• WHAT TO DO: Reproduce the whole listing exactly and let no picture into the copy.

• DATA RECORDS:
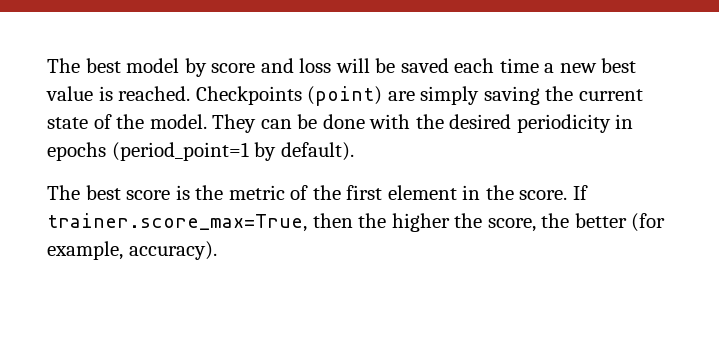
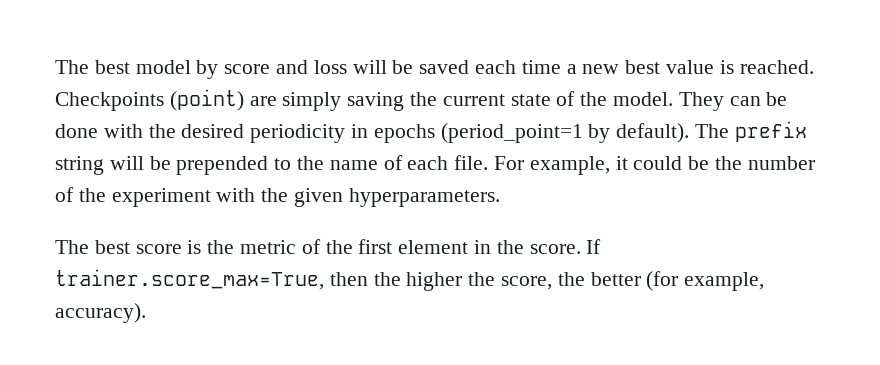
+ The prefix string will be prepended to the name of each file. For example, it could be the number of the experiment with the given hyperparameters.

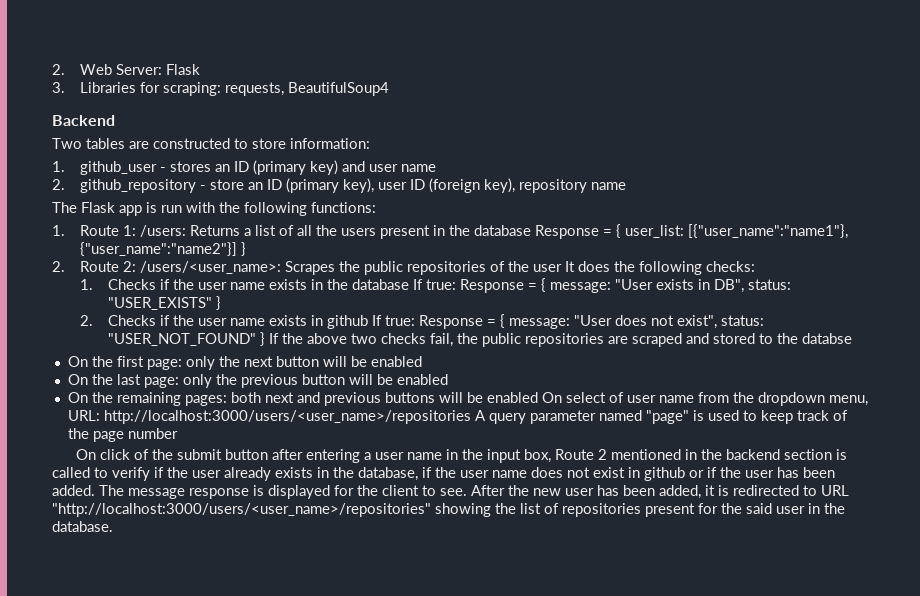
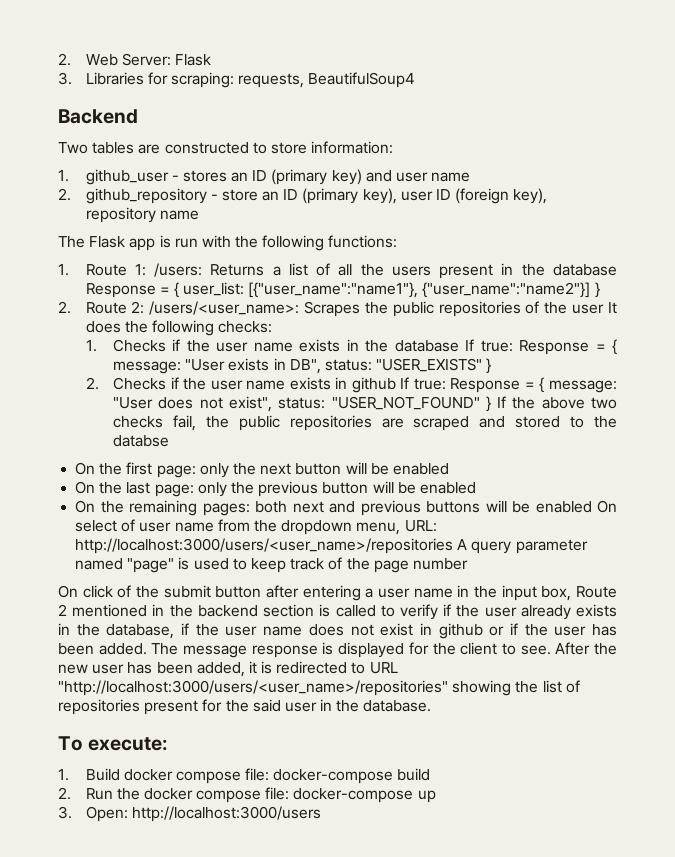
+ To execute:
+ 1. Build docker compose file: docker-compose build
+ 2. Run the docker compose file: docker-compose up
+ 3. Open: http://localhost:3000/users

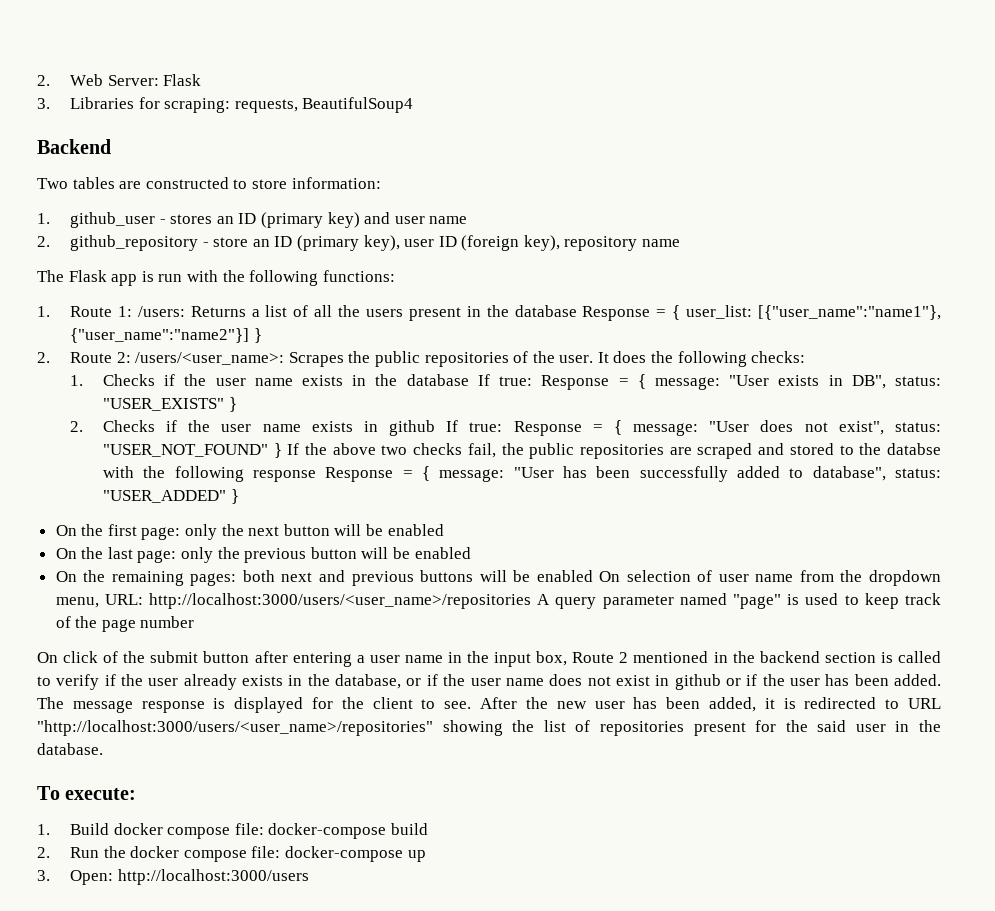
- 2. Route 2: /users/<user_name>: Scrapes the public repositories of the user It does the following checks:
+ 2. Route 2: /users/<user_name>: Scrapes the public repositories of the user. It does the following checks:
- 2. Checks if the user name exists in github If true: Response = { message: "User does not exist", status: "USER_NOT_FOUND" } If the above two checks fail, the public repositories are scraped and stored to the databse
+ 2. Checks if the user name exists in github If true: Response = { message: "User does not exist", status: "USER_NOT_FOUND" } If the above two checks fail, the public repositories are scraped and stored to the databse with the following response Response = { message: "User has been successfully added to database", status: "USER_ADDED" }
- On the remaining pages: both next and previous buttons will be enabled On select of user name from the dropdown menu, URL: http://localhost:3000/users/<user_name>/repositories A query parameter named "page" is used to keep track of the page number
+ On the remaining pages: both next and previous buttons will be enabled On selection of user name from the dropdown menu, URL: http://localhost:3000/users/<user_name>/repositories A query parameter named "page" is used to keep track of the page number
- On click of the submit button after entering a user name in the input box, Route 2 mentioned in the backend section is called to verify if the user already exists in the database, if the user name does not exist in github or if the user has been added.
+ On click of the submit button after entering a user name in the input box, Route 2 mentioned in the backend section is called to verify if the user already exists in the database, or if the user name does not exist in github or if the user has been added.

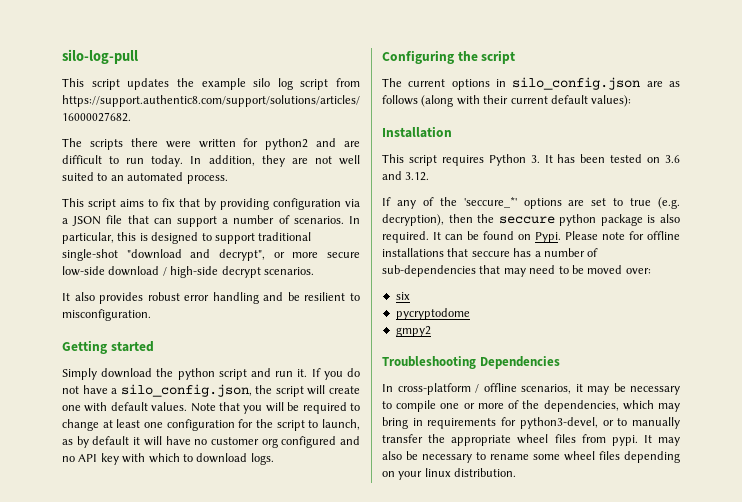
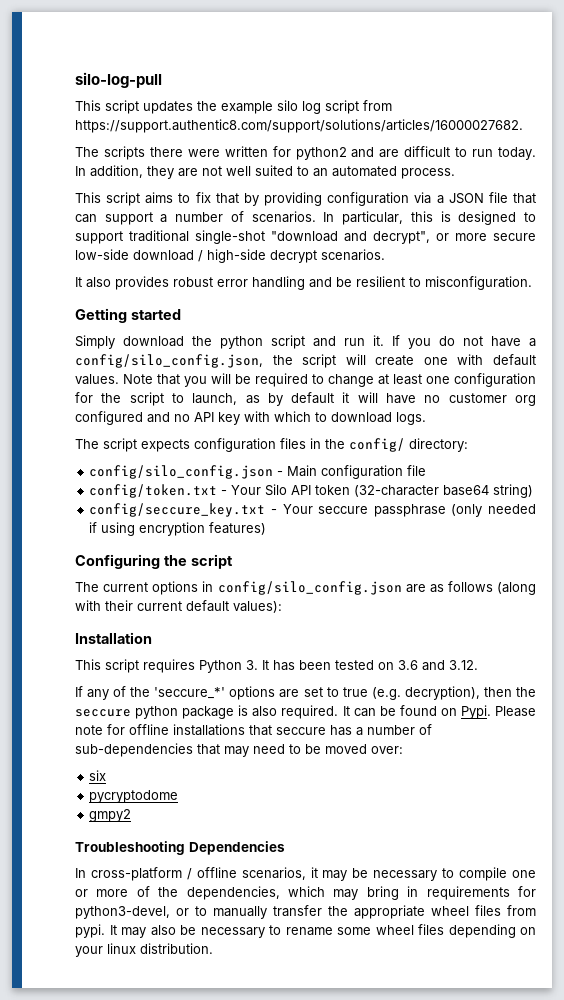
- If you do not have a silo_config.json, the script will create one with default values.
+ If you do not have a config/silo_config.json, the script will create one with default values.
+ The script expects configuration files in the config/ directory:
+ config/silo_config.json - Main configuration file
+ config/token.txt - Your Silo API token (32-character base64 string)
+ config/seccure_key.txt - Your seccure passphrase (only needed if using encryption features)
- The current options in silo_config.json are as follows (along with their current default values):
+ The current options in config/silo_config.json are as follows (along with their current default values):

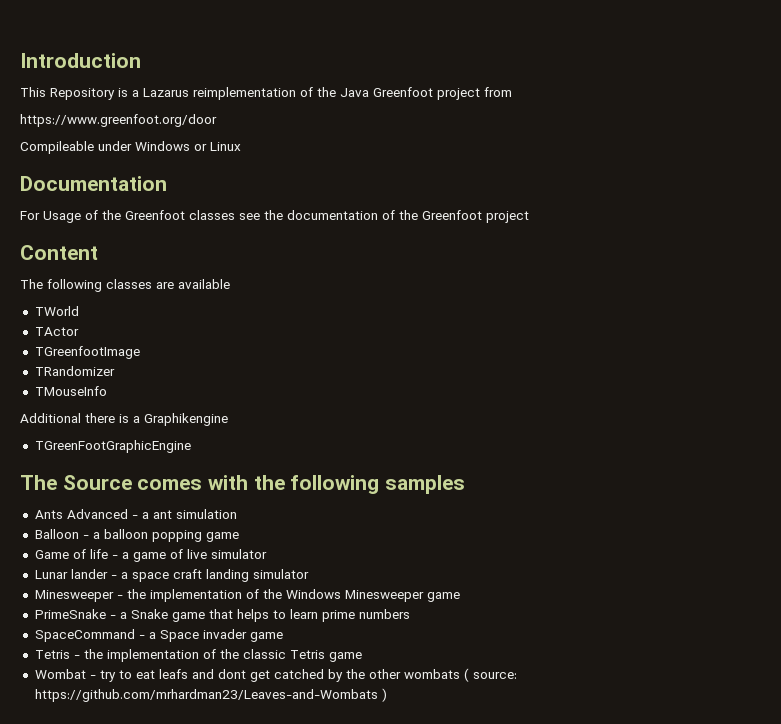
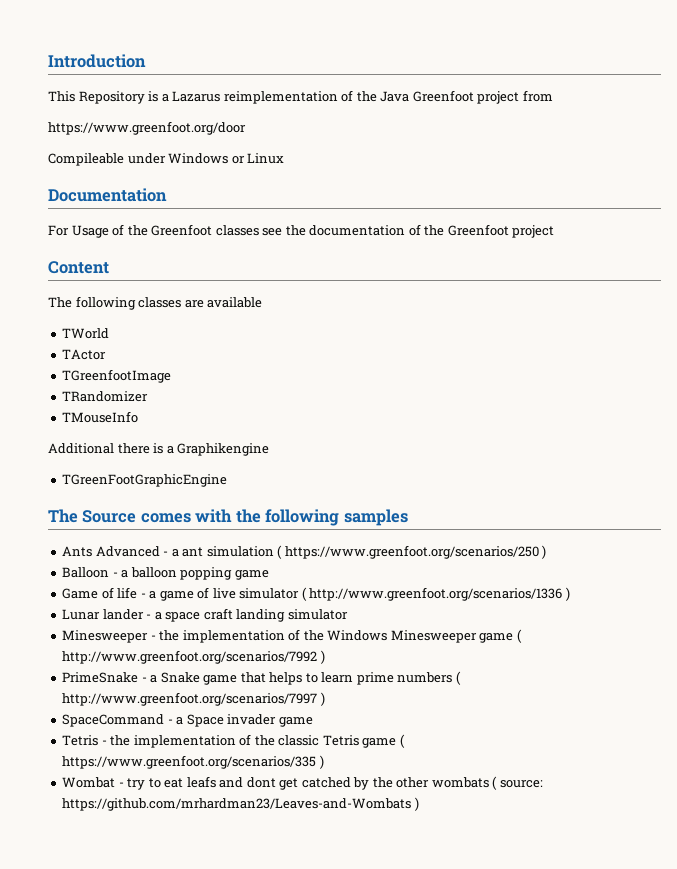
- Ants Advanced - a ant simulation
+ Ants Advanced - a ant simulation ( https://www.greenfoot.org/scenarios/250 )
- Game of life - a game of live simulator
+ Game of life - a game of live simulator ( http://www.greenfoot.org/scenarios/1336 )
- Minesweeper - the implementation of the Windows Minesweeper game
+ Minesweeper - the implementation of the Windows Minesweeper game ( http://www.greenfoot.org/scenarios/7992 )
- PrimeSnake - a Snake game that helps to learn prime numbers
+ PrimeSnake - a Snake game that helps to learn prime numbers ( http://www.greenfoot.org/scenarios/7997 )
- Tetris - the implementation of the classic Tetris game
+ Tetris - the implementation of the classic Tetris game ( https://www.greenfoot.org/scenarios/335 )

• WRITTEN ANSWER:
+ The prefix string will be prepended to the name of each file. For example, it could be the number of the experiment with the given hyperparameters.

+ To execute:
+ 1. Build docker compose file: docker-compose build
+ 2. Run the docker compose file: docker-compose up
+ 3. Open: http://localhost:3000/users

- 2. Route 2: /users/<user_name>: Scrapes the public repositories of the user It does the following checks:
+ 2. Route 2: /users/<user_name>: Scrapes the public repositories of the user. It does the following checks:
- 2. Checks if the user name exists in github If true: Response = { message: "User does not exist", status: "USER_NOT_FOUND" } If the above two checks fail, the public repositories are scraped and stored to the databse
+ 2. Checks if the user name exists in github If true: Response = { message: "User does not exist", status: "USER_NOT_FOUND" } If the above two checks fail, the public repositories are scraped and stored to the databse with the following response Response = { message: "User has been successfully added to database", status: "USER_ADDED" }
- On the remaining pages: both next and previous buttons will be enabled On select of user name from the dropdown menu, URL: http://localhost:3000/users/<user_name>/repositories A query parameter named "page" is used to keep track of the page number
+ On the remaining pages: both next and previous buttons will be enabled On selection of user name from the dropdown menu, URL: http://localhost:3000/users/<user_name>/repositories A query parameter named "page" is used to keep track of the page number
- On click of the submit button after entering a user name in the input box, Route 2 mentioned in the backend section is called to verify if the user already exists in the database, if the user name does not exist in github or if the user has been added.
+ On click of the submit button after entering a user name in the input box, Route 2 mentioned in the backend section is called to verify if the user already exists in the database, or if the user name does not exist in github or if the user has been added.

- If you do not have a silo_config.json, the script will create one with default values.
+ If you do not have a config/silo_config.json, the script will create one with default values.
+ The script expects configuration files in the config/ directory:
+ config/silo_config.json - Main configuration file
+ config/token.txt - Your Silo API token (32-character base64 string)
+ config/seccure_key.txt - Your seccure passphrase (only needed if using encryption features)
- The current options in silo_config.json are as follows (along with their current default values):
+ The current options in config/silo_config.json are as follows (along with their current default values):

- Ants Advanced - a ant simulation
+ Ants Advanced - a ant simulation ( https://www.greenfoot.org/scenarios/250 )
- Game of life - a game of live simulator
+ Game of life - a game of live simulator ( http://www.greenfoot.org/scenarios/1336 )
- Minesweeper - the implementation of the Windows Minesweeper game
+ Minesweeper - the implementation of the Windows Minesweeper game ( http://www.greenfoot.org/scenarios/7992 )
- PrimeSnake - a Snake game that helps to learn prime numbers
+ PrimeSnake - a Snake game that helps to learn prime numbers ( http://www.greenfoot.org/scenarios/7997 )
- Tetris - the implementation of the classic Tetris game
+ Tetris - the implementation of the classic Tetris game ( https://www.greenfoot.org/scenarios/335 )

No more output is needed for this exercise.